Content starts

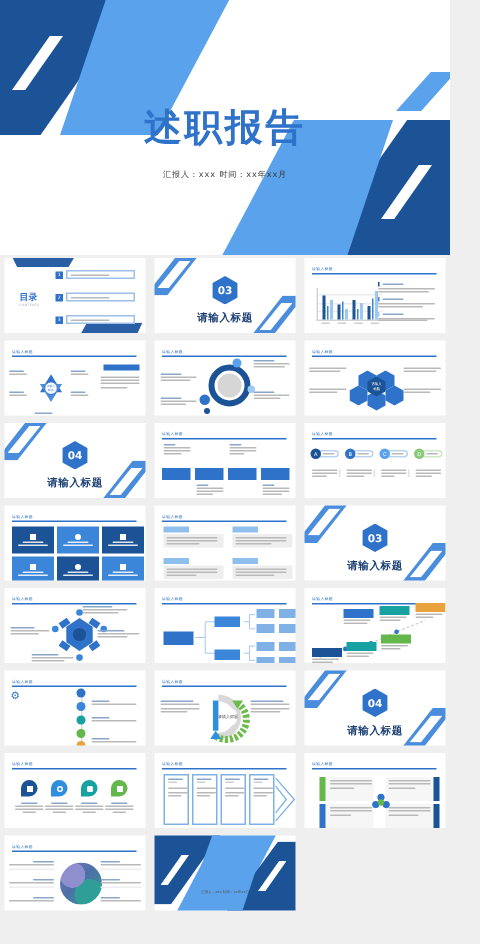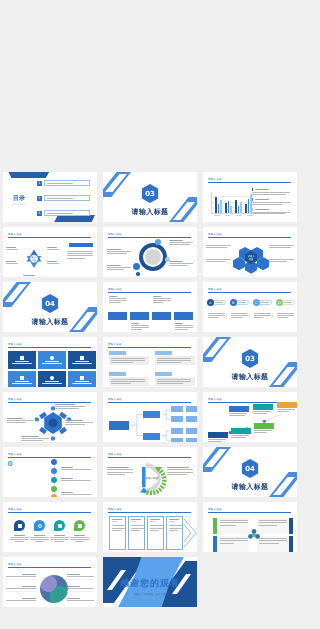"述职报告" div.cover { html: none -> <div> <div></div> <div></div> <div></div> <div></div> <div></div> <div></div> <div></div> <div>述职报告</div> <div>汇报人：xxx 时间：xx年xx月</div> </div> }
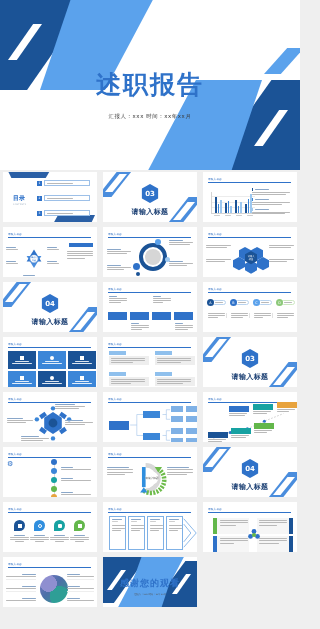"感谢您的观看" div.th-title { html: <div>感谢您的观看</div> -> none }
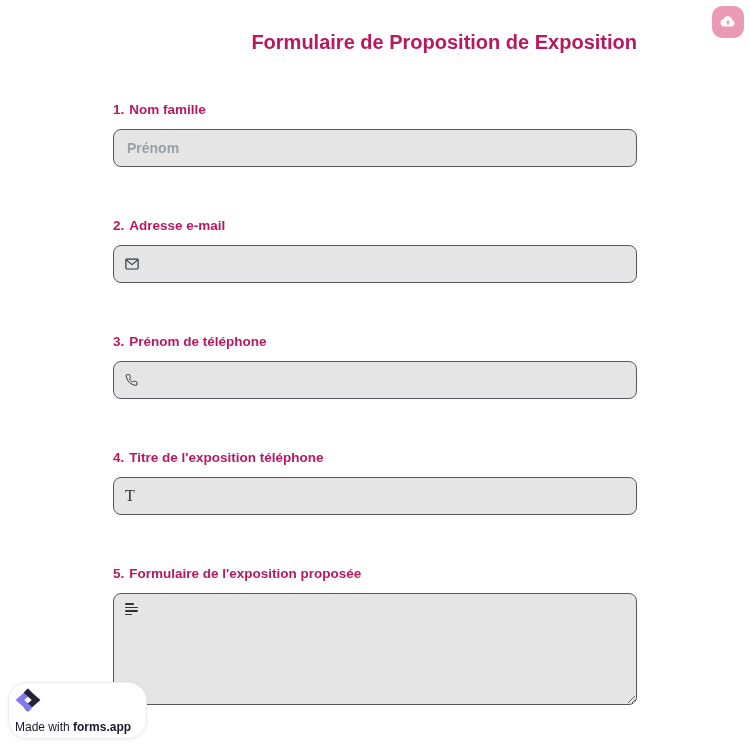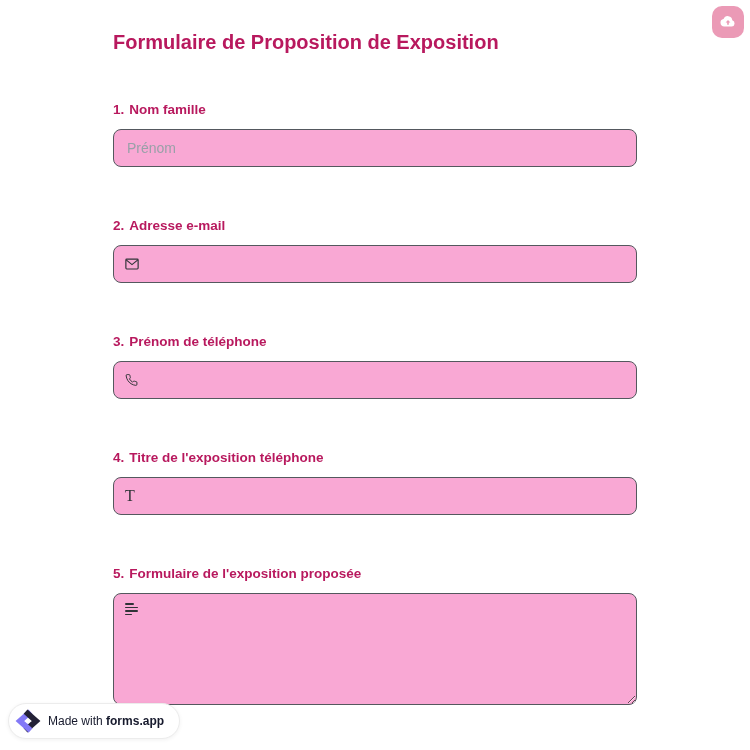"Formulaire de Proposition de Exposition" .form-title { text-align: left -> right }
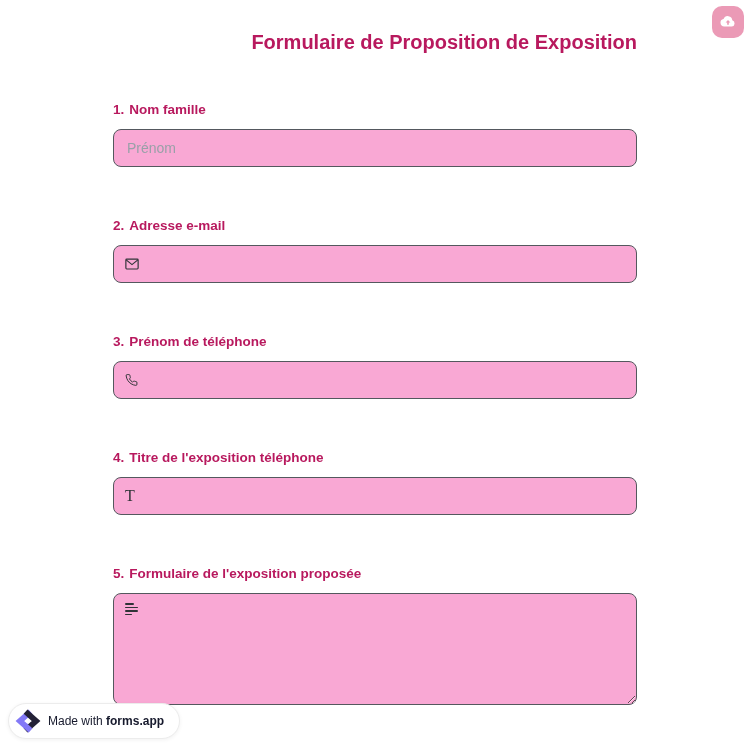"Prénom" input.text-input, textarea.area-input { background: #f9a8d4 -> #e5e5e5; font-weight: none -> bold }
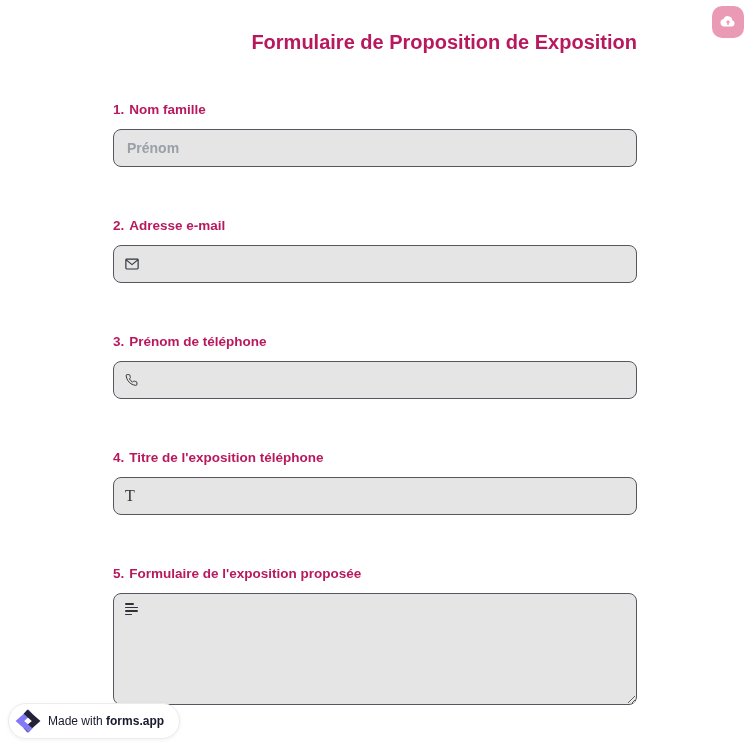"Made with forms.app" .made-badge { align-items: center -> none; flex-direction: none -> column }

Content ends

## AIM OF THE TASK
Everything in the listing above except the pictures should be duplicated exactly.

## ANSWER TO THIS TASK
"述职报告" div.cover { html: none -> <div> <div></div> <div></div> <div></div> <div></div> <div></div> <div></div> <div></div> <div>述职报告</div> <div>汇报人：xxx 时间：xx年xx月</div> </div> }
"感谢您的观看" div.th-title { html: <div>感谢您的观看</div> -> none }
"Formulaire de Proposition de Exposition" .form-title { text-align: left -> right }
"Prénom" input.text-input, textarea.area-input { background: #f9a8d4 -> #e5e5e5; font-weight: none -> bold }
"Made with forms.app" .made-badge { align-items: center -> none; flex-direction: none -> column }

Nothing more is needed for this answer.